**Assignment:**
Once the line with "Avg | Fatalities 07-21-2021: 421.8 -> 466.2" is found in the entries below, print it and each following line exactly, stopping after the line with "column #Reactions found | position: 4 -> none"; print nothing else.
Segment Start: Data extract
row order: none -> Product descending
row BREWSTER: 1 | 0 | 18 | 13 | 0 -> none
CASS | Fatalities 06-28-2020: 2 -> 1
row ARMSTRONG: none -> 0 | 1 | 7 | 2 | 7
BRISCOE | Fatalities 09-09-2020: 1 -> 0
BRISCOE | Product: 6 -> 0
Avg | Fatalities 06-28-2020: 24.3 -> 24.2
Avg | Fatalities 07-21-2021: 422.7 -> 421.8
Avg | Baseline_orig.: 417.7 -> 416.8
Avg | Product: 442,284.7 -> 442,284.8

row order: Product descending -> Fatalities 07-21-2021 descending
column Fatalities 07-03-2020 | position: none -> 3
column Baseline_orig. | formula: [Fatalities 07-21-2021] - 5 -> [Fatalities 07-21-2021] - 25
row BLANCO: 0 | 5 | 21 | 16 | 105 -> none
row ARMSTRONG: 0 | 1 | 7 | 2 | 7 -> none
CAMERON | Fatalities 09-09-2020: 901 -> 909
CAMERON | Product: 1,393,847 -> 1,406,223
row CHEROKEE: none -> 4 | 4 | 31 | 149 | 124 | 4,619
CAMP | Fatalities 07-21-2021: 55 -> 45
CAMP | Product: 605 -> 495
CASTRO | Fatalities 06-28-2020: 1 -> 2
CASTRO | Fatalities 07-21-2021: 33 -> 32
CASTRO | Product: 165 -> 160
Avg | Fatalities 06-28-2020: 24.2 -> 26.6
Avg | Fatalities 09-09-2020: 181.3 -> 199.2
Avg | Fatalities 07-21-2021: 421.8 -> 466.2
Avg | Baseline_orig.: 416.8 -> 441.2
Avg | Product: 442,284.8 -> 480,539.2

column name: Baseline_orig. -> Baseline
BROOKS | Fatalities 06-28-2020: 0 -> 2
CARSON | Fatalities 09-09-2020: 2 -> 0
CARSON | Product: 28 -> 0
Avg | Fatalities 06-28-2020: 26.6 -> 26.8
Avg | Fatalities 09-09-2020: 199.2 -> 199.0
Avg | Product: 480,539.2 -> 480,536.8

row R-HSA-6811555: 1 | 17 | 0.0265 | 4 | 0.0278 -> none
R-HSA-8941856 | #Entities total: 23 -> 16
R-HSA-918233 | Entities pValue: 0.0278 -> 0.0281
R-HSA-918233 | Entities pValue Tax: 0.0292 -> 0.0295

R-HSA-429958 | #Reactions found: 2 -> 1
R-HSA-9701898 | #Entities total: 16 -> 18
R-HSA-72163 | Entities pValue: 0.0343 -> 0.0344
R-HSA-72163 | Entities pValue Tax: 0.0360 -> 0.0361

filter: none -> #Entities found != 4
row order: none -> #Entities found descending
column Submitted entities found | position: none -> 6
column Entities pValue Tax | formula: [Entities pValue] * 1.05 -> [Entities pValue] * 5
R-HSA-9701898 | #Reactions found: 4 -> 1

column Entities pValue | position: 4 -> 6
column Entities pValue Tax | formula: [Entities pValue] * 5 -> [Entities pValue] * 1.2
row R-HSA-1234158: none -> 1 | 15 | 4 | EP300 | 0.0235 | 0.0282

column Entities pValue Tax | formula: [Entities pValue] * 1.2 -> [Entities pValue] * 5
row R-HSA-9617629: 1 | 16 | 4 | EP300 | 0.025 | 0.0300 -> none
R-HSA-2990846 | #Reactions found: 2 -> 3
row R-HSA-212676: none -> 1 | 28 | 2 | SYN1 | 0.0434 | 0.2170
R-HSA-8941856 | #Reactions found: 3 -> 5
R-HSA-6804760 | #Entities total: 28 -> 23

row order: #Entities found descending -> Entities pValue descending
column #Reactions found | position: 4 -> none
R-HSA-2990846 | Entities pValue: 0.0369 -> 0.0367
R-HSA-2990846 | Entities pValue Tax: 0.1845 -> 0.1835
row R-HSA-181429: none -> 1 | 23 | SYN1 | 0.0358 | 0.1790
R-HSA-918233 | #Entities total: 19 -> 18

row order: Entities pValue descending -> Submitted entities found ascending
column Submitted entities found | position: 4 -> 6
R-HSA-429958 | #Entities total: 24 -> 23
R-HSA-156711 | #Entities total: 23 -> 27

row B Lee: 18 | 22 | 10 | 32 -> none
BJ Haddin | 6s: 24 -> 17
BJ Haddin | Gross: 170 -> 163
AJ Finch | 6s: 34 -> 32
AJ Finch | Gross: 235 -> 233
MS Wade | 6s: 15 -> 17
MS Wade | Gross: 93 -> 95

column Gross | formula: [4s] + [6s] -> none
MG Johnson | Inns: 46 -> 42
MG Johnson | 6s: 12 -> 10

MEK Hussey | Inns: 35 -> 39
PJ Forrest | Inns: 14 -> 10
Segment End: Data extract
**Reply:**
Avg | Fatalities 07-21-2021: 421.8 -> 466.2
Avg | Baseline_orig.: 416.8 -> 441.2
Avg | Product: 442,284.8 -> 480,539.2

column name: Baseline_orig. -> Baseline
BROOKS | Fatalities 06-28-2020: 0 -> 2
CARSON | Fatalities 09-09-2020: 2 -> 0
CARSON | Product: 28 -> 0
Avg | Fatalities 06-28-2020: 26.6 -> 26.8
Avg | Fatalities 09-09-2020: 199.2 -> 199.0
Avg | Product: 480,539.2 -> 480,536.8

row R-HSA-6811555: 1 | 17 | 0.0265 | 4 | 0.0278 -> none
R-HSA-8941856 | #Entities total: 23 -> 16
R-HSA-918233 | Entities pValue: 0.0278 -> 0.0281
R-HSA-918233 | Entities pValue Tax: 0.0292 -> 0.0295

R-HSA-429958 | #Reactions found: 2 -> 1
R-HSA-9701898 | #Entities total: 16 -> 18
R-HSA-72163 | Entities pValue: 0.0343 -> 0.0344
R-HSA-72163 | Entities pValue Tax: 0.0360 -> 0.0361

filter: none -> #Entities found != 4
row order: none -> #Entities found descending
column Submitted entities found | position: none -> 6
column Entities pValue Tax | formula: [Entities pValue] * 1.05 -> [Entities pValue] * 5
R-HSA-9701898 | #Reactions found: 4 -> 1

column Entities pValue | position: 4 -> 6
column Entities pValue Tax | formula: [Entities pValue] * 5 -> [Entities pValue] * 1.2
row R-HSA-1234158: none -> 1 | 15 | 4 | EP300 | 0.0235 | 0.0282

column Entities pValue Tax | formula: [Entities pValue] * 1.2 -> [Entities pValue] * 5
row R-HSA-9617629: 1 | 16 | 4 | EP300 | 0.025 | 0.0300 -> none
R-HSA-2990846 | #Reactions found: 2 -> 3
row R-HSA-212676: none -> 1 | 28 | 2 | SYN1 | 0.0434 | 0.2170
R-HSA-8941856 | #Reactions found: 3 -> 5
R-HSA-6804760 | #Entities total: 28 -> 23

row order: #Entities found descending -> Entities pValue descending
column #Reactions found | position: 4 -> none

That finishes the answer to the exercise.